------ Input records

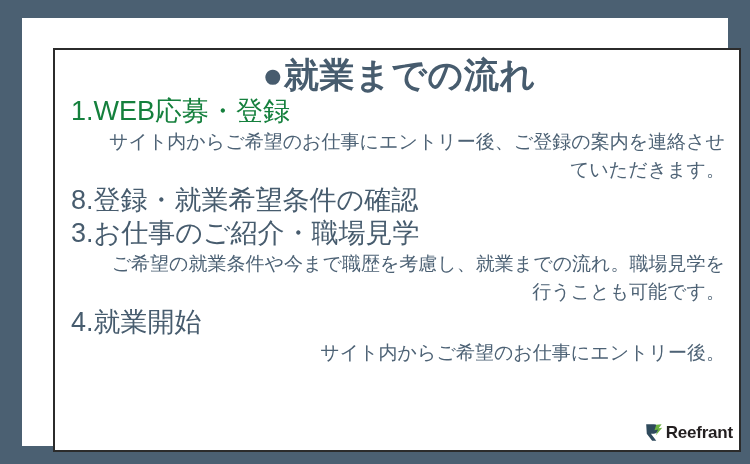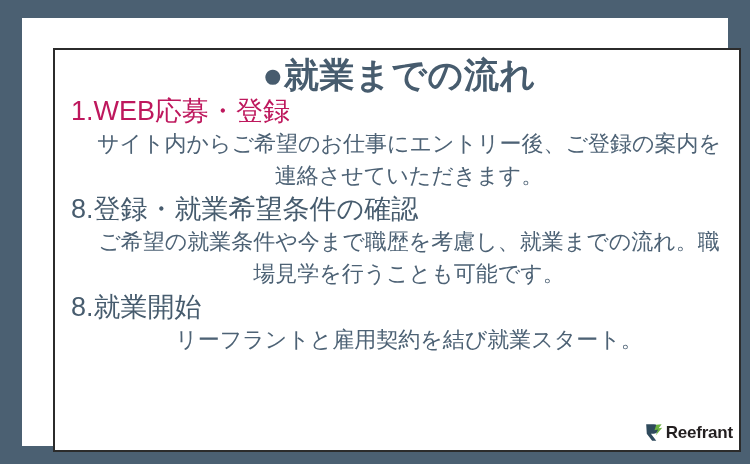"1.WEB応募・登録" div.step-heading { color: #be185d -> #15803d }
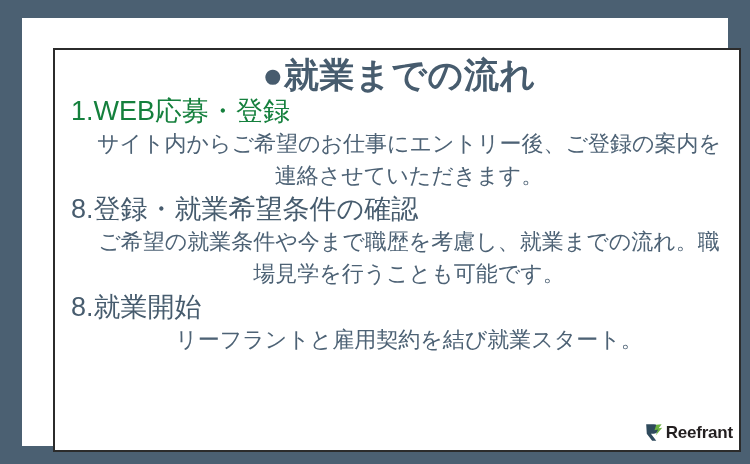"サイト内からご希望のお仕事にエントリー後、ご登録の案内を連絡させていただきます。" .step-body { font-size: 22px -> 19px; text-align: center -> right }
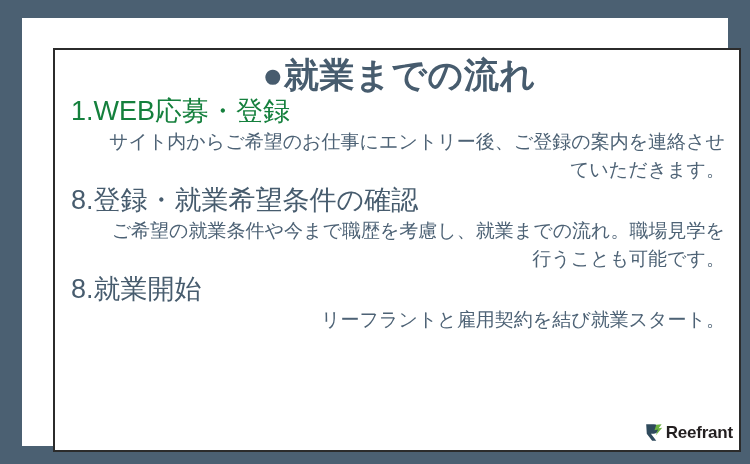"3.お仕事のご紹介・職場見学" div.step-heading { html: none -> <div>3.お仕事のご紹介・職場見学</div> }
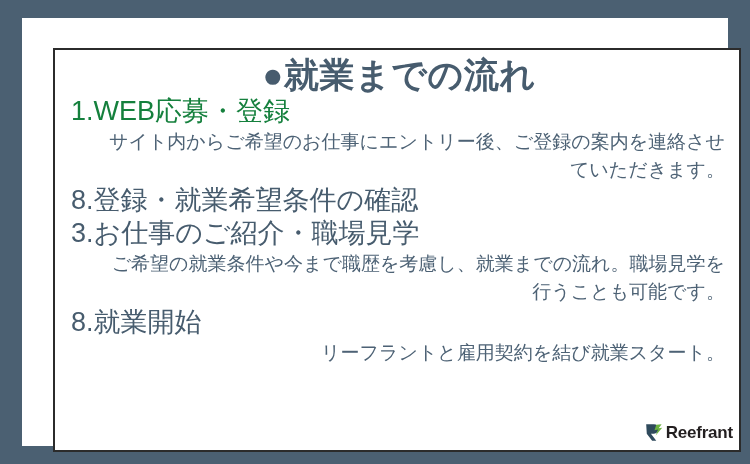"8.就業開始" div.step-heading { text: 8 -> 4 }
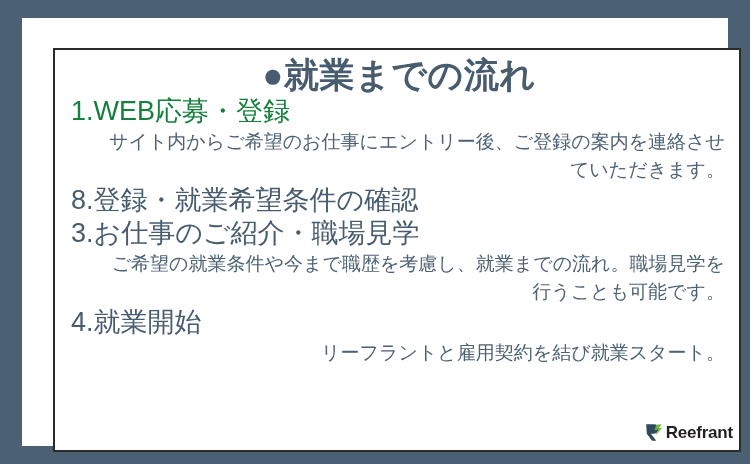"リーフラントと雇用契約を結び就業スタート。" div.step-body { text: リーフラントと雇用契約を結び就業スタート -> サイト内からご希望のお仕事にエントリー後 }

------------

## Your objective
A word-for-word copy of the material is required; pictures stay out of it.

## Answer
"1.WEB応募・登録" div.step-heading { color: #be185d -> #15803d }
"サイト内からご希望のお仕事にエントリー後、ご登録の案内を連絡させていただきます。" .step-body { font-size: 22px -> 19px; text-align: center -> right }
"3.お仕事のご紹介・職場見学" div.step-heading { html: none -> <div>3.お仕事のご紹介・職場見学</div> }
"8.就業開始" div.step-heading { text: 8 -> 4 }
"リーフラントと雇用契約を結び就業スタート。" div.step-body { text: リーフラントと雇用契約を結び就業スタート -> サイト内からご希望のお仕事にエントリー後 }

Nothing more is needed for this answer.